Rameau's keyboard music was composed for the harpsichord. I wanted to hear this recording of Rameau on the piano by Angela Hewitt because I love Rameau and have been greatly impressed by Ms. Hewitt. I had ambitions of trying to learn some Rameau myself on the piano (I don't play the harpsichord) and wanted to hear it beautifully played. And I wanted to compare the music as performed on the two instruments.
As my fellow Amazon reviewers have noted, this reading on the piano does not replace Rameau on the harpsichord. The earlier instrument has a timbre, a sway, and a linearity that the piano cannot duplicate. With that qualification at the outset, this remains a wonderful recording. When one plays music of this era on the piano, -- Scarlatti, for example, -- it is crucial to remember that the piano is not a harpsichord and that the music must be interpreted using the resources available on the piano rather than attempting to make the piano sound like a harpsichord. Hewitt does so masterfully in her performance of Rameau. She plays with a fluid, legato touch that would be difficult to duplicate on the harpsichord. Equally important, she uses the full dynamic range of the piano to interpret the music in a way that would not be possible on the harpsichord. She uses the pedal lightly and she is able to bring the ever-present and difficult ornamentation in this music to life on the piano. This recording consists of beautiful music-making and offers Rameau in an idiomatic and revelatory reading that should not be faulted simply because it is performed on a modern instrument. Rameau himself noted explicity that many of his harpsichord pieces, such as the chamber-music "Pieces de Clavecin" could be performed by various combinations of instruments, or by a solo instrument. He would have adored Ms. Hewitt.

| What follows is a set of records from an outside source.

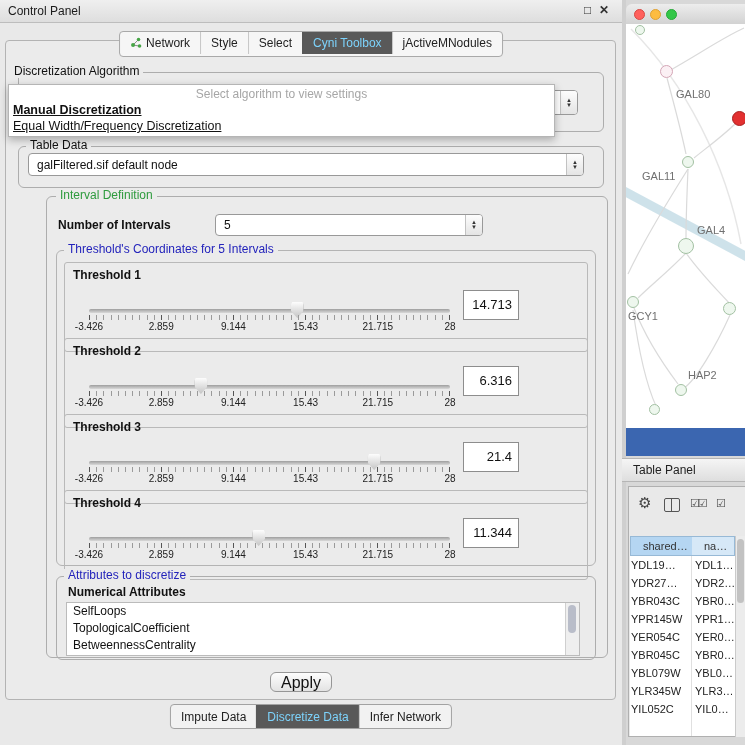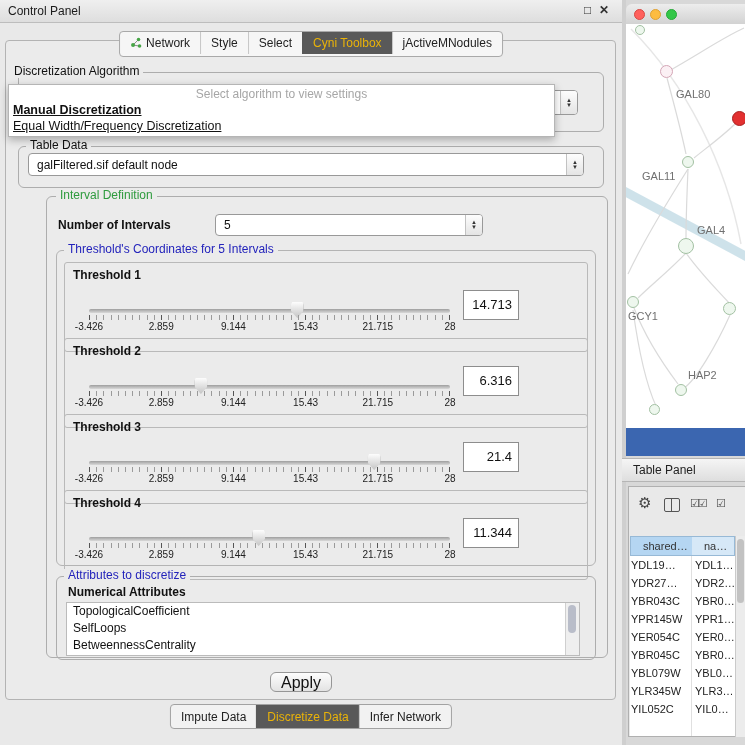--- a/index.html
+++ b/index.html
@@ -13,21 +13,21 @@
   .titlebar .t{position:absolute;left:8px;top:4px;font-size:12px;color:#1b1b1b;}
   .winbtn{position:absolute;top:3px;font-size:12px;color:#333;cursor:default;}
   .mainpanel{position:absolute;left:5px;top:40px;width:611px;height:660px;
     border:1px solid #b3b3b3;border-radius:4px;background:#ebebeb;box-sizing:border-box;}
   
   .tabbar{position:absolute;left:50%;top:31px;transform:translateX(-50%);height:24px;
     display:flex;align-items:flex-start;background:#f6f6f6;border:1px solid #a9a9a9;
     border-radius:4px;overflow:hidden;z-index:5;}
   .seg{padding:0 10px;line-height:22px;font-size:12px;color:#222;display:flex;align-items:center;gap:4px;white-space:nowrap;}
   .seg + .seg{border-left:1px solid #c6c6c6;}
-  .seg.dark{background:#595959;color:#eab308;border-left:1px solid #595959;}
+  .seg.dark{background:#595959;color:#7dd3fc;border-left:1px solid #595959;}
   
   .group{position:absolute;border:1px solid #adadad;border-radius:6px;box-sizing:border-box;}
   .glabel{position:absolute;background:#ebebeb;padding:0 4px;font-size:12px;line-height:13px;color:#111;z-index:2;white-space:nowrap;}
   .glabel.green{color:#2e9b3e;}
   .glabel.blue{color:#2323bb;}
   
   .combo{position:absolute;background:#fff;border:1px solid #999;border-radius:4px;
     display:flex;align-items:center;box-sizing:border-box;}
   .combo .cval{flex:1;padding-left:8px;font-size:12px;color:#111;white-space:nowrap;overflow:hidden;}
   .combo .stepper{width:16px;align-self:stretch;border-left:1px solid #c2c2c2;
@@ -242,22 +242,22 @@
       <span style="left:60%">15.43</span>
       <span style="left:80%">21.715</span>
       <span style="left:100%">28</span>
     </div>
   </div>
 
   <div class="group" style="left:56px;top:576px;width:540px;height:84px;"></div>
   <div class="glabel blue" style="left:64px;top:569px;">Attributes to discretize</div>
   <div class="boldlbl" style="left:68px;top:585px;">Numerical Attributes</div>
   <div class="attrlist">
+    <div class="it">SelfLoops</div>
     <div class="it">TopologicalCoefficient</div>
-    <div class="it">SelfLoops</div>
     <div class="it">BetweennessCentrality</div>
     <div class="lscroll">
         <div class="th"></div>
       </div>
   </div>
 
   <div class="btn" style="left:270px;top:672px;width:62px;height:20px;">Apply</div>
 
   <div class="btabbar">
     <div class="seg">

Rameau's keyboard music is a combination of the dance music of the earlier French baroque together with various character or genre pieces that were also used extensively by Couperin. The earliest work on this recording, the suite in E minor includes a variety of French dance music, including an allemande, courante, gugue,rigadoun, and a tender and lyrical musette. The dance selections also feature a famous Tamborin, a rhythmic dance that would have been performed as a solo by a dancer with tamborine in hand. The genre pieces include "La rappel des oiseaux" which depicts a convocation of birdshe " and a conluding piece "La villagoise" , a flowing, quiet work in the form of a rondeau.
The remaining two suites include more genre music. The suite in g minor features a work called "La Poule" (no relation to the Haydn symphony with this name) which depicts a contrast between agression and sadness and the poetic "Les triolets". The g minor suite also includes a harmonically daring piece called "L'enharmonique") in which Rameau shows, in a slow, meditative work, how one note on the keyboard can be interpreted alternatively as the basis for two separate keys (c-sharp and d-flat). "Les Sauvages" is Rameau's interpretation of a dance performed by American Indians who had performed in Paris, and the suite concludes with "L'egiptienne" which has been described by one critic as displaying "le lyrisme furieux."
The final work on this CD, the suite in A minor combines the best of dance and genre pieces. Its dance highlights include a lengthy, complex opening allemande. The genre pieces include a Scarlatti-like piece with much hand-crossing, "The three hands", together with two contrasting portraits of women, "Fanfarinette" with its charm and lightness and "La Triomphante." The A minor suite concludes with an extended gavotte and series of variations (doubles) which are in the style of Handel and which take the listener from a simple lyrical theme to music of ever-expanding power and force.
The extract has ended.